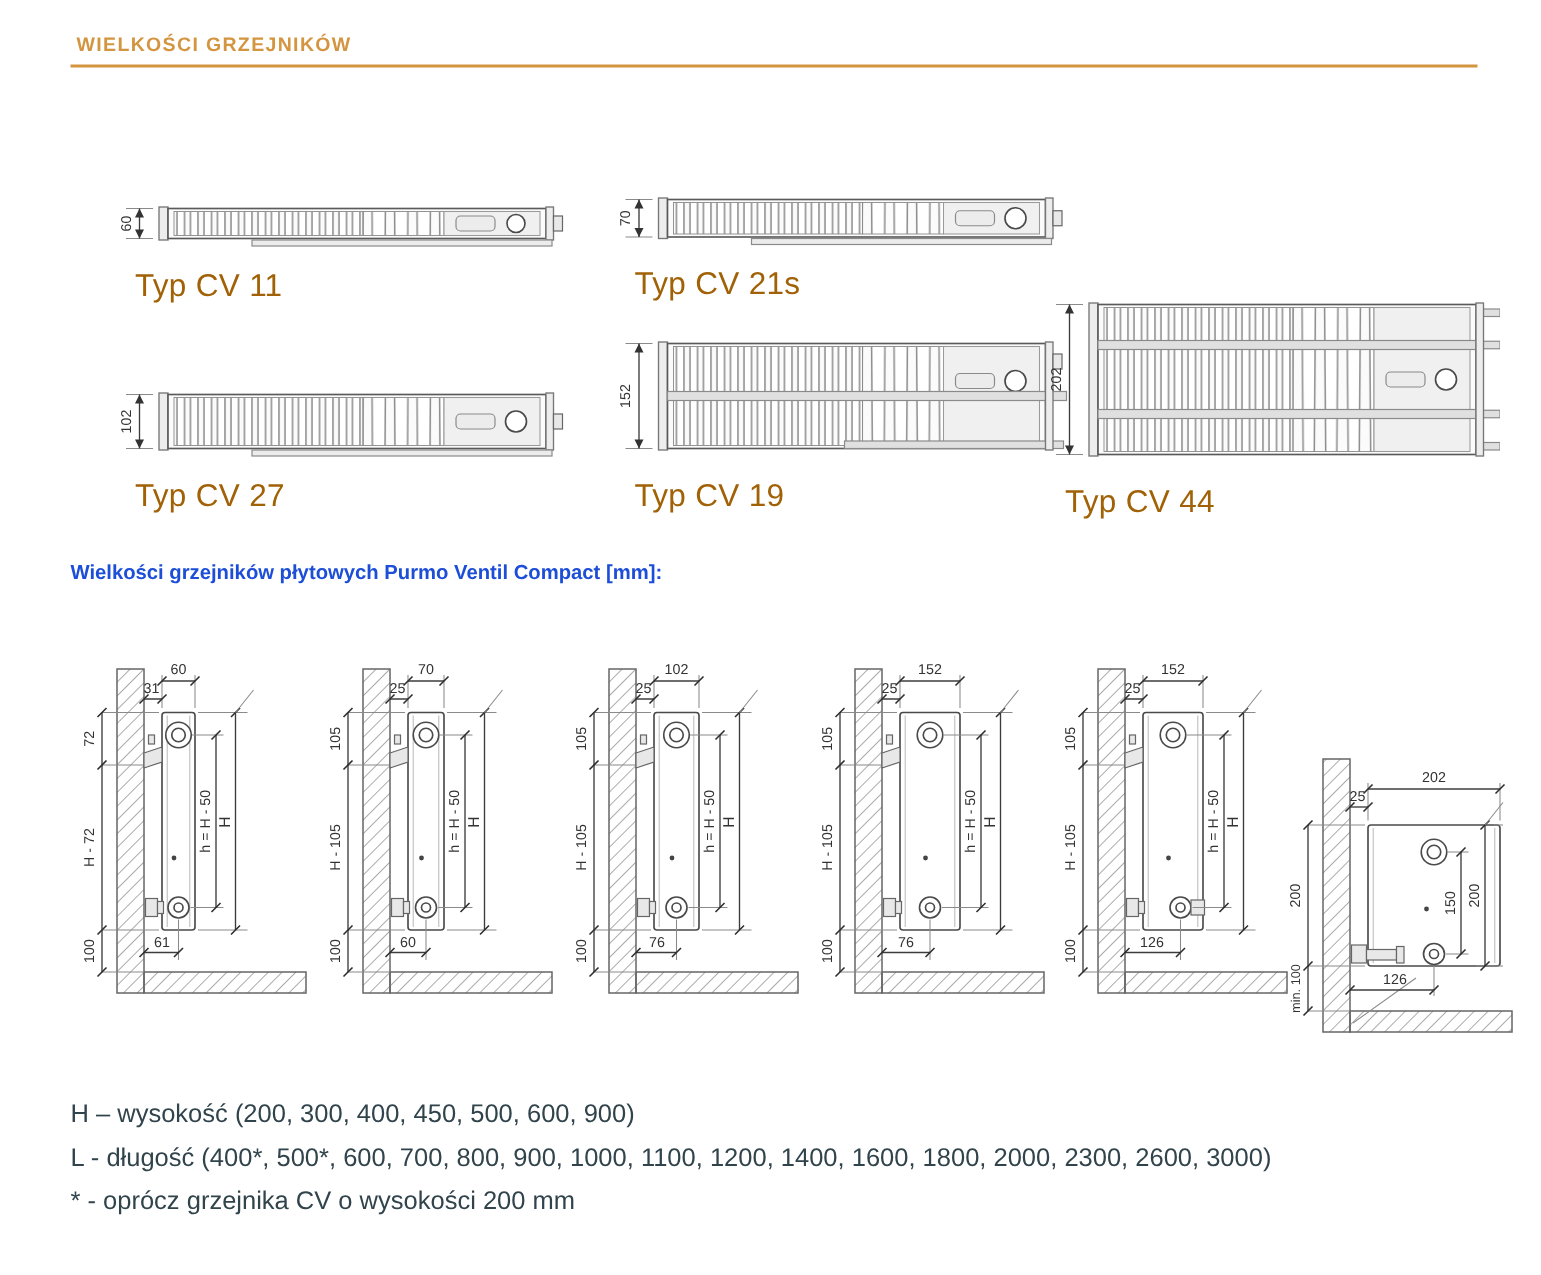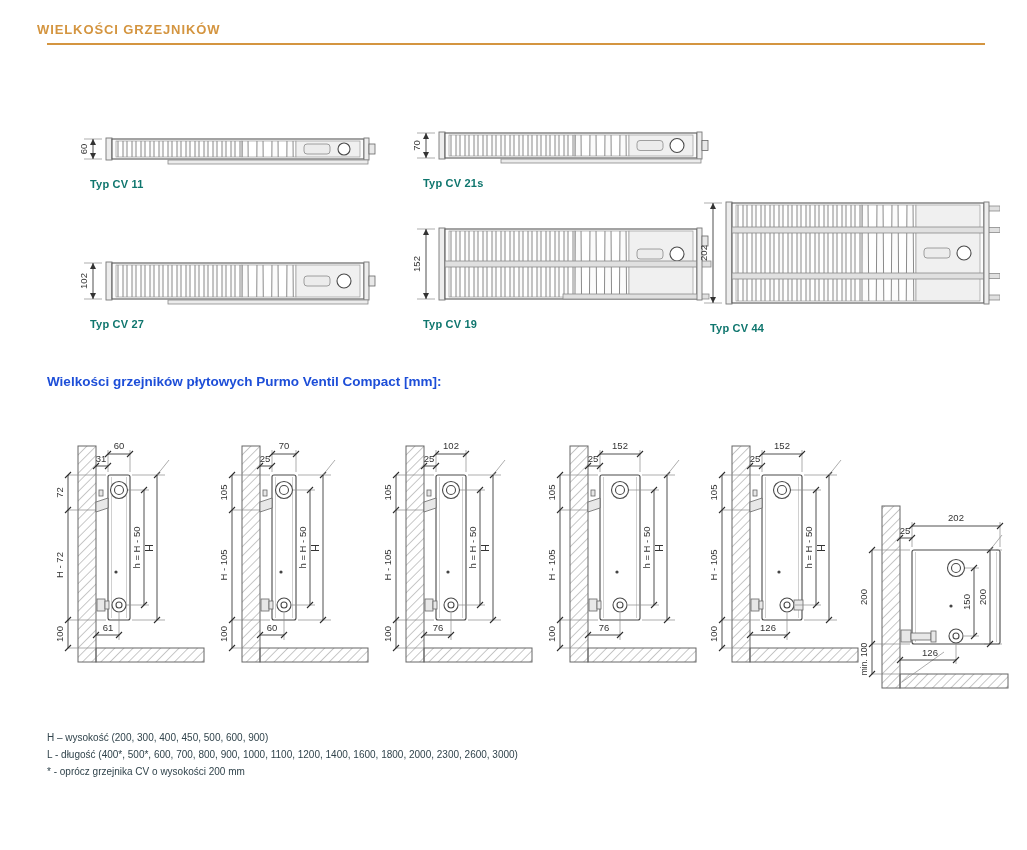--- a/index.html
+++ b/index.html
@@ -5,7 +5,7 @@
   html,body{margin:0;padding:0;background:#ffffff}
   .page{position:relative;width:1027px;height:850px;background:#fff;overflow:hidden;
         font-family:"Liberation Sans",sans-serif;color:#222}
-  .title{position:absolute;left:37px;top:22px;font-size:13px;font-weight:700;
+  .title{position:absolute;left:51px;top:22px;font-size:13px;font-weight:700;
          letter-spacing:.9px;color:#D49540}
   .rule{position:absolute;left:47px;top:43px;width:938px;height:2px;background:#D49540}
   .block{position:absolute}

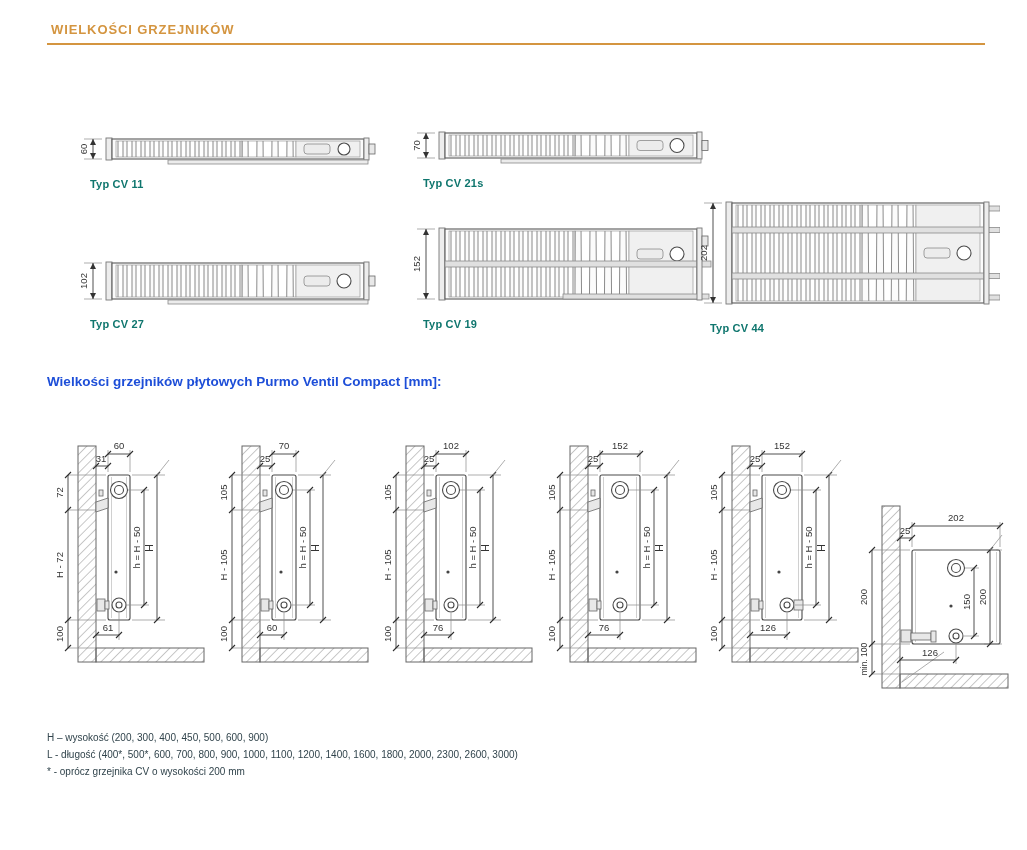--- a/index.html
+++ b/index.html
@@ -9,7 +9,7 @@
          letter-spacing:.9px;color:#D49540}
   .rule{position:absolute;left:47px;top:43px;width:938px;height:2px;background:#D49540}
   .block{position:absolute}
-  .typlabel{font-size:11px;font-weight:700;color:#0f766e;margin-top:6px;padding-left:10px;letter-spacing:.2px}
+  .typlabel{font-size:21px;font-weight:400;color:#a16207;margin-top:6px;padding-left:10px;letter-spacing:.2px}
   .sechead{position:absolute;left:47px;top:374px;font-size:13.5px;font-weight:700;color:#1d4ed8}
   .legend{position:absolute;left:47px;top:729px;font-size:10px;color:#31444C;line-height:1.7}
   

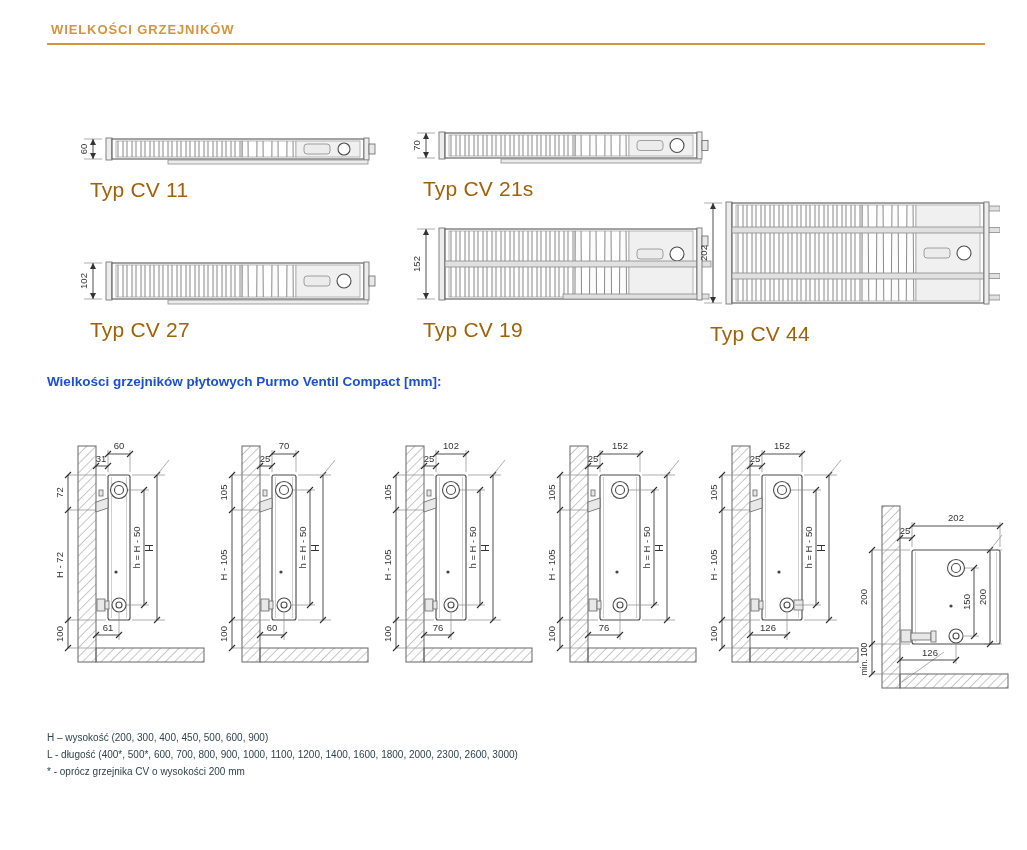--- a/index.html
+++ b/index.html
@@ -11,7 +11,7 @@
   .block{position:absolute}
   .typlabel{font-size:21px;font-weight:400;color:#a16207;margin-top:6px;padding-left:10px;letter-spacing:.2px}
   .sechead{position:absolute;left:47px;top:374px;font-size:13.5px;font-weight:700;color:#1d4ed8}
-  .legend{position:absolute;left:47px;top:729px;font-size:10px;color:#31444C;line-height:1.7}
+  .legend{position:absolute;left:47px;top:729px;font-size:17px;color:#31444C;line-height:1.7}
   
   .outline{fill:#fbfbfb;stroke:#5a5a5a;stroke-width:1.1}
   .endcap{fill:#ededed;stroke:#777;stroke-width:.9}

+ + +

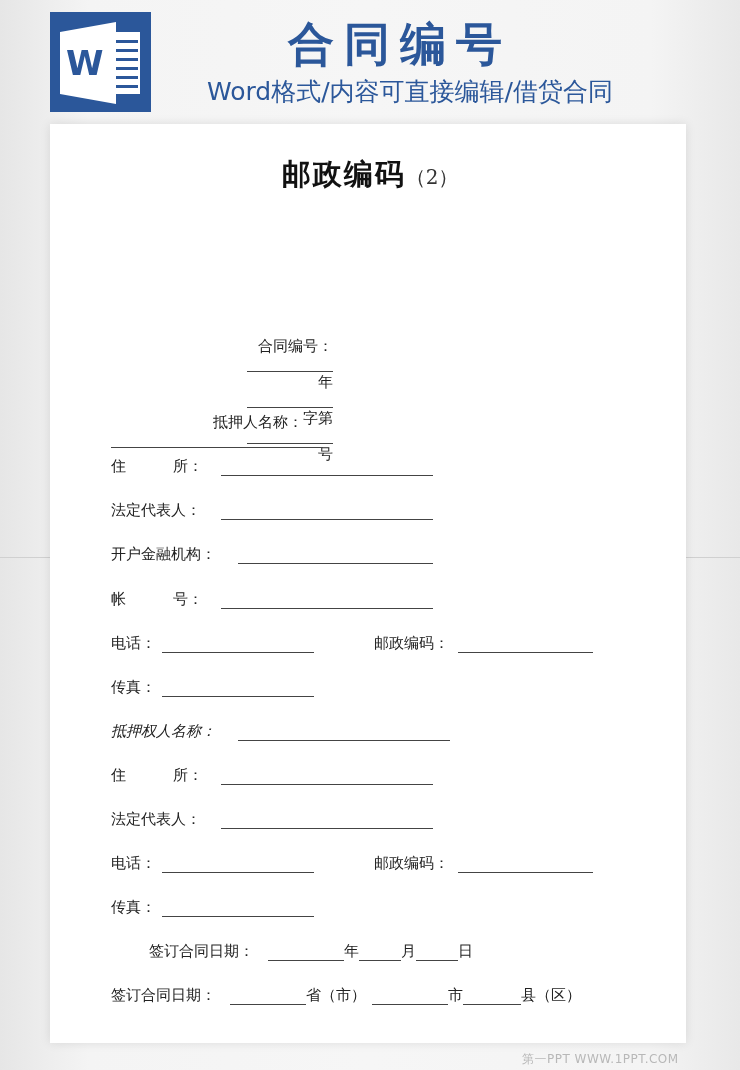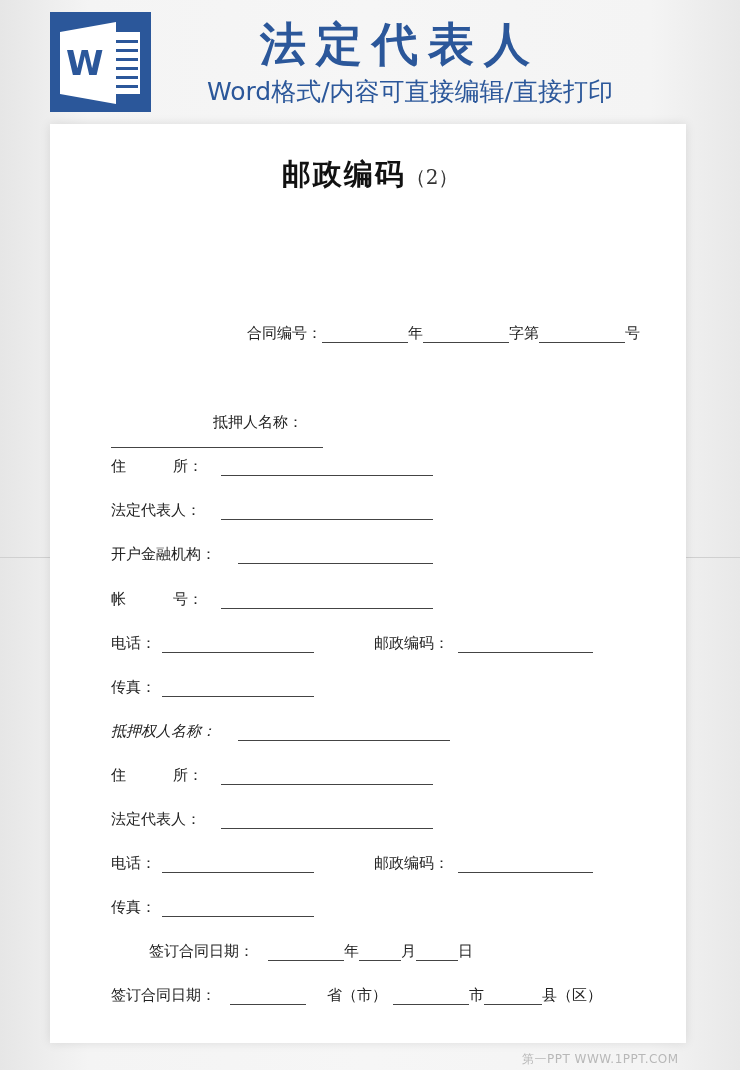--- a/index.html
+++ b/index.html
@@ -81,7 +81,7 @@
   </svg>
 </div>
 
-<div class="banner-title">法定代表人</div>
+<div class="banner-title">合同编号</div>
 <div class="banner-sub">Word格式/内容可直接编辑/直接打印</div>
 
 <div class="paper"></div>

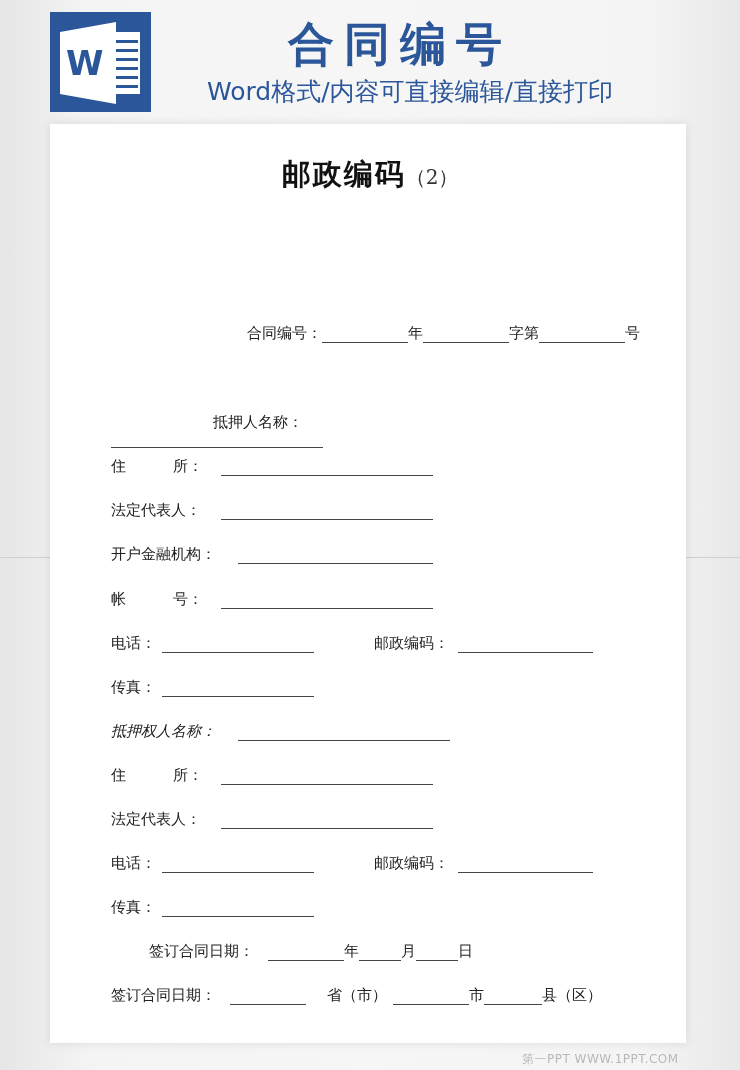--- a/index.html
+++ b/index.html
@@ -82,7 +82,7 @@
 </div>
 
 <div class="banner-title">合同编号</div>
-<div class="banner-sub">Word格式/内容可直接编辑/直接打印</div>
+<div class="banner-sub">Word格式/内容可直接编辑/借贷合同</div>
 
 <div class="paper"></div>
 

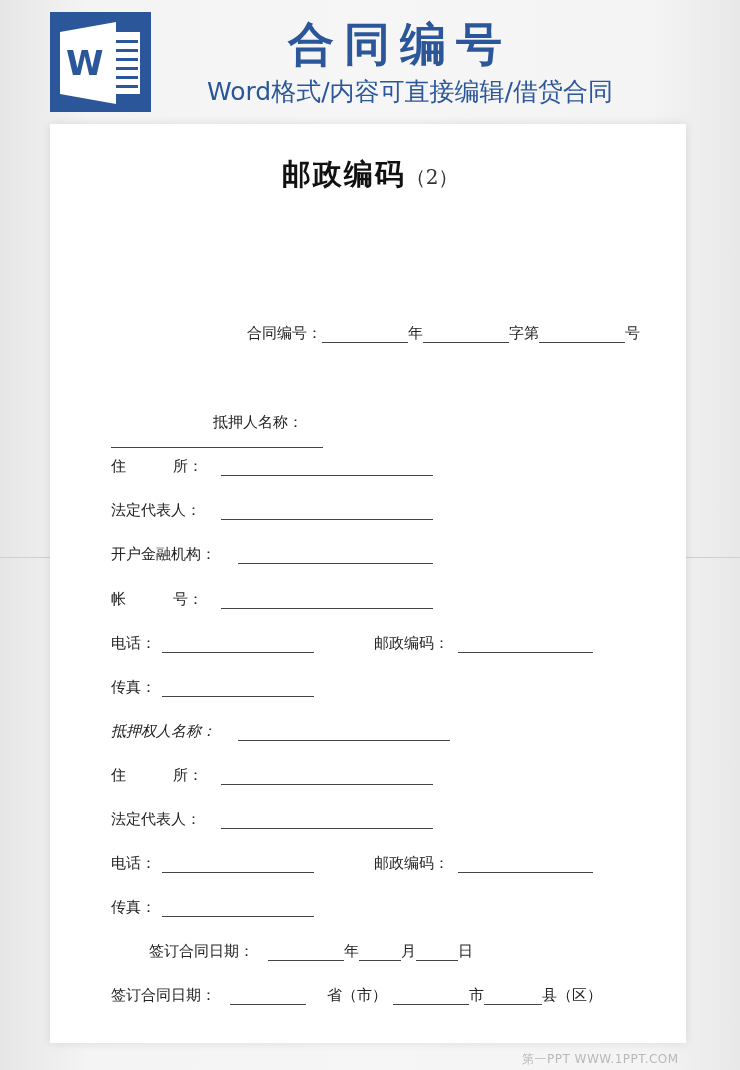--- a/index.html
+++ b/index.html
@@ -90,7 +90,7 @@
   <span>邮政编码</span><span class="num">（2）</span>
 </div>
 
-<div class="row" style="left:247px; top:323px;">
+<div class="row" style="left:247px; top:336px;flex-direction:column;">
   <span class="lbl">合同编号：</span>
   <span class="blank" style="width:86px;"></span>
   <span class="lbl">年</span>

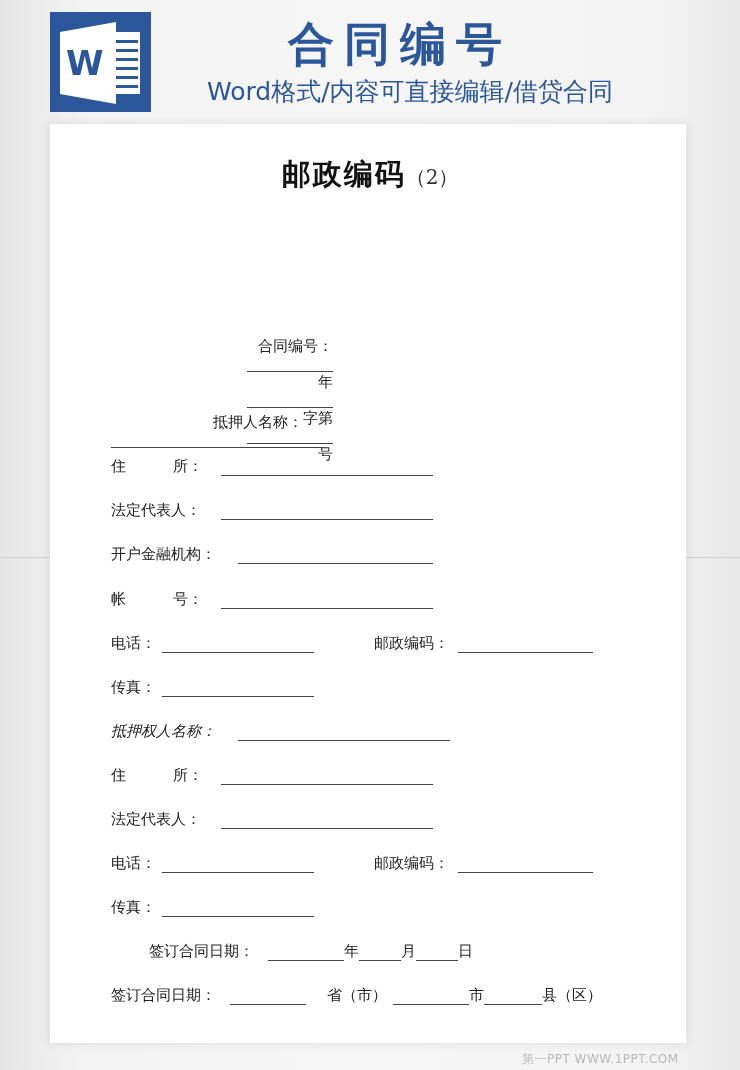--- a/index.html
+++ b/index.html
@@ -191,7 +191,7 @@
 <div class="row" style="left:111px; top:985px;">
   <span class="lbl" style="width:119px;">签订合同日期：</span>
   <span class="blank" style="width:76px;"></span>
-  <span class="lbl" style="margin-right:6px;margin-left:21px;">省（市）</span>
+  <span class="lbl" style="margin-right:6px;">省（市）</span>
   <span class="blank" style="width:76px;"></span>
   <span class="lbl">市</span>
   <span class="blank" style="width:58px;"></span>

+ + +

* About this exercise *
Every line of the data that includes the word "typlabel" should be copied.

* Answer box *
-  .typlabel{font-size:11px;font-weight:700;color:#0f766e;margin-top:6px;padding-left:10px;letter-spacing:.2px}
+  .typlabel{font-size:21px;font-weight:400;color:#a16207;margin-top:6px;padding-left:10px;letter-spacing:.2px}
   .typlabel{font-size:21px;font-weight:400;color:#a16207;margin-top:6px;padding-left:10px;letter-spacing:.2px}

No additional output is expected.